Here's more info about the OSP:
http://en.wikipedia.org/wiki/Office_of_Special_Plans
http://www.guardian.co.uk/Iraq/Story/0,2763,999737,00.html
Much of the pre-war information came from The Iraqi National Congress. The INC was an umbrella Iraqi opposition group led by Ahmad Chalabi, who is said to have had political contacts within the PNAC, most notably with Paul Wolfowitz and Richard Perle. Before the war, the CIA was largely skeptical of Chalabi and the INC. In December 2002, Robert Dreyfuss reported that the Bush administration actually preferred INC-supplied analyses of Iraq over analyses provided by long-standing analysts within the CIA:
http://www.prospect.org/print-friendly/print/V13/22/dreyfuss-r.html
An Iraqi informant named "Curveball" was the source of pivotal information concerning WMD. The CIA claimed that it did not have "direct access" to Curveball, and that the mysterious informant instead communicated to Germany's intelligence service, which relayed the information to the United States Defense Intelligence Agency. He was described by German intelligence as an individual not living in Iraq and as an "out of control" and mentally unstable alcoholic.

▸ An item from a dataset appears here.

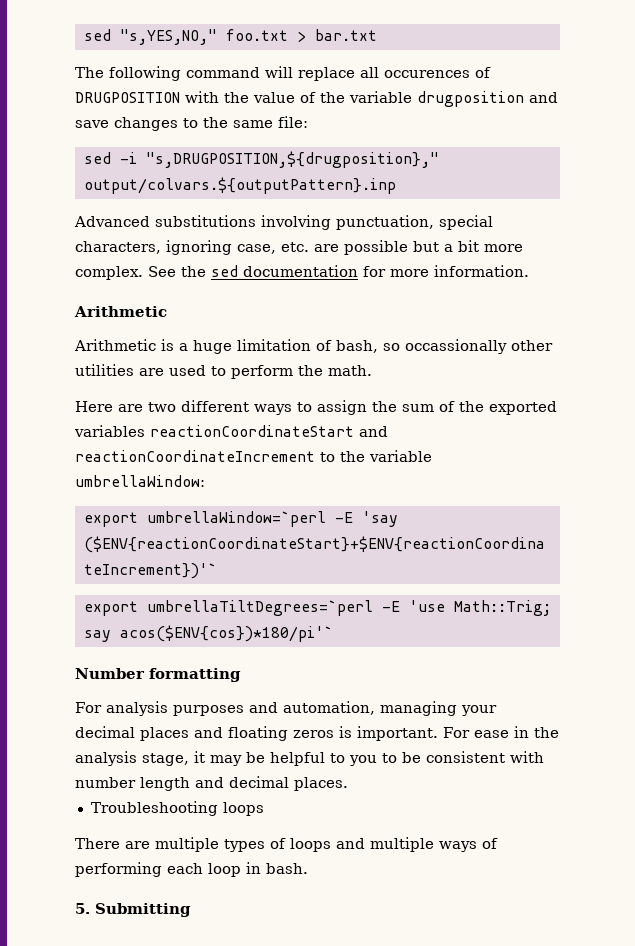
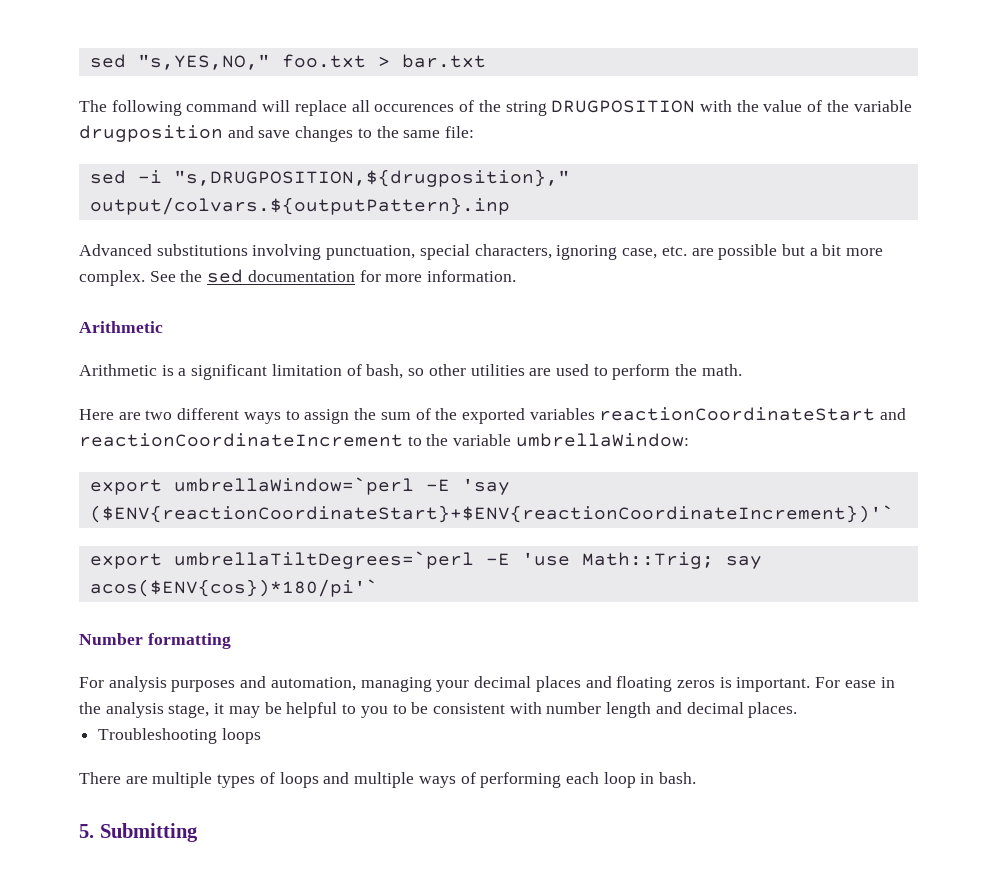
(491, 72) none -> [478,100,547,116] the string
[193,340,232,354] huge -> [191,364,268,380] significant
[405,339,507,354] occassionally -> (425, 372) none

Although there were wide doubts and questions about the claimed informant's reliability and background, assertions attributed to Curveball claiming that Iraq was creating biological agents in mobile weapons laboratories to elude inspectors appeared in more than 100 United States government reports between January 2000 and September 2001.
In November 2002, UN weapons inspectors investigated Curveball's claims, and found that details and information given by Curveball could not be verified.
The LA Times reported that Curveball was actually the brother of one of Ahmed Chalabi's top aides.
On June 26 2006, the Washington Post reported that "the CIA acknowledged that Curveball was a con artist who drove a taxi in Iraq and spun his engineering knowledge into a fantastic but plausible tale about secret bioweapons factories on wheels":
http://www.washingtonpost.com/wp-dyn/content/article/2006/06/24/AR2006062401081.html
The informant's German handlers said they had told U.S. officials that his information was not proven and were shocked when Bush and Colin Powell used it in key prewar speeches. According to the Germans, Bush mischaracterized Curveball's information when he warned before the war that Iraq had at least seven mobile factories brewing biological poisons.